Source data:
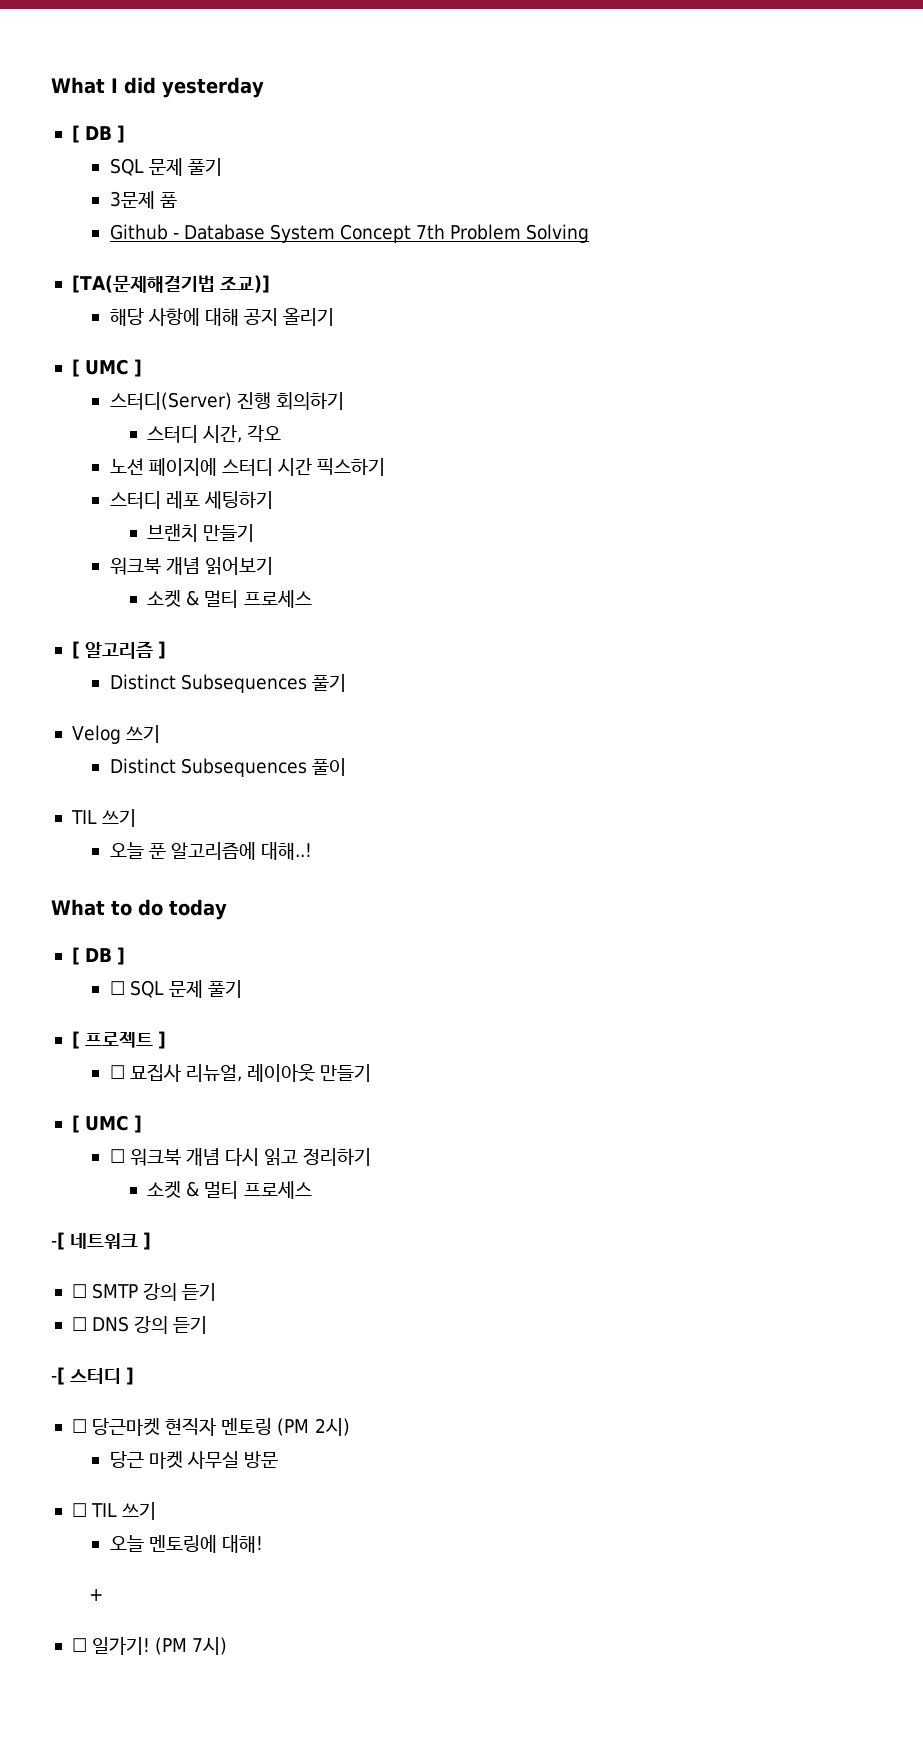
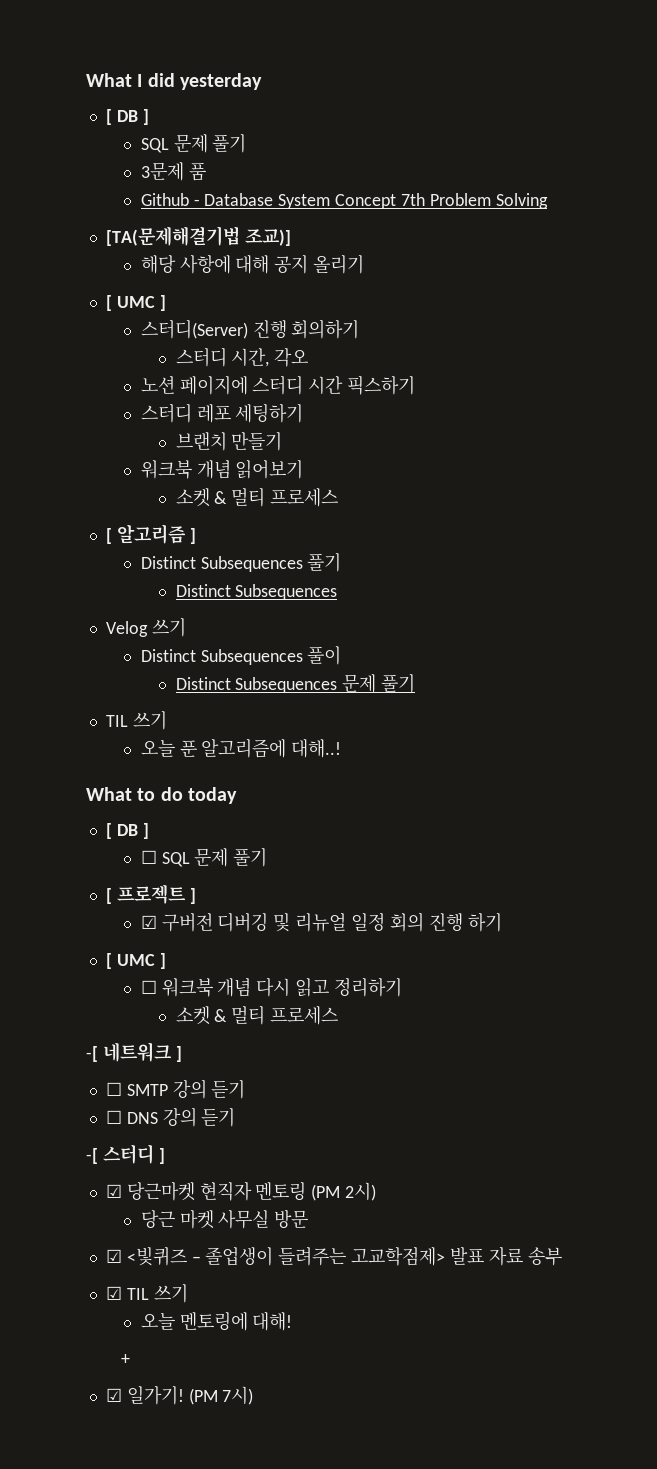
  Distinct Subsequences 풀기
+ Distinct Subsequences
+ Distinct Subsequences 문제 풀기
- ☐ 묘집사 리뉴얼, 레이아웃 만들기
+ ☑ 구버전 디버깅 및 리뉴얼 일정 회의 진행 하기
- ☐ 당근마켓 현직자 멘토링 (PM 2시)
+ ☑ 당근마켓 현직자 멘토링 (PM 2시)
- ☐ TIL 쓰기
+ ☑ <빛퀴즈 – 졸업생이 들려주는 고교학점제> 발표 자료 송부
+ ☑ TIL 쓰기
- ☐ 일가기!
+ ☑ 일가기!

» Task brief
Where the string "Subsequences" turns up in a line of the data above, copy that whole line.

» Result below
  Distinct Subsequences 풀기
+ Distinct Subsequences
+ Distinct Subsequences 문제 풀기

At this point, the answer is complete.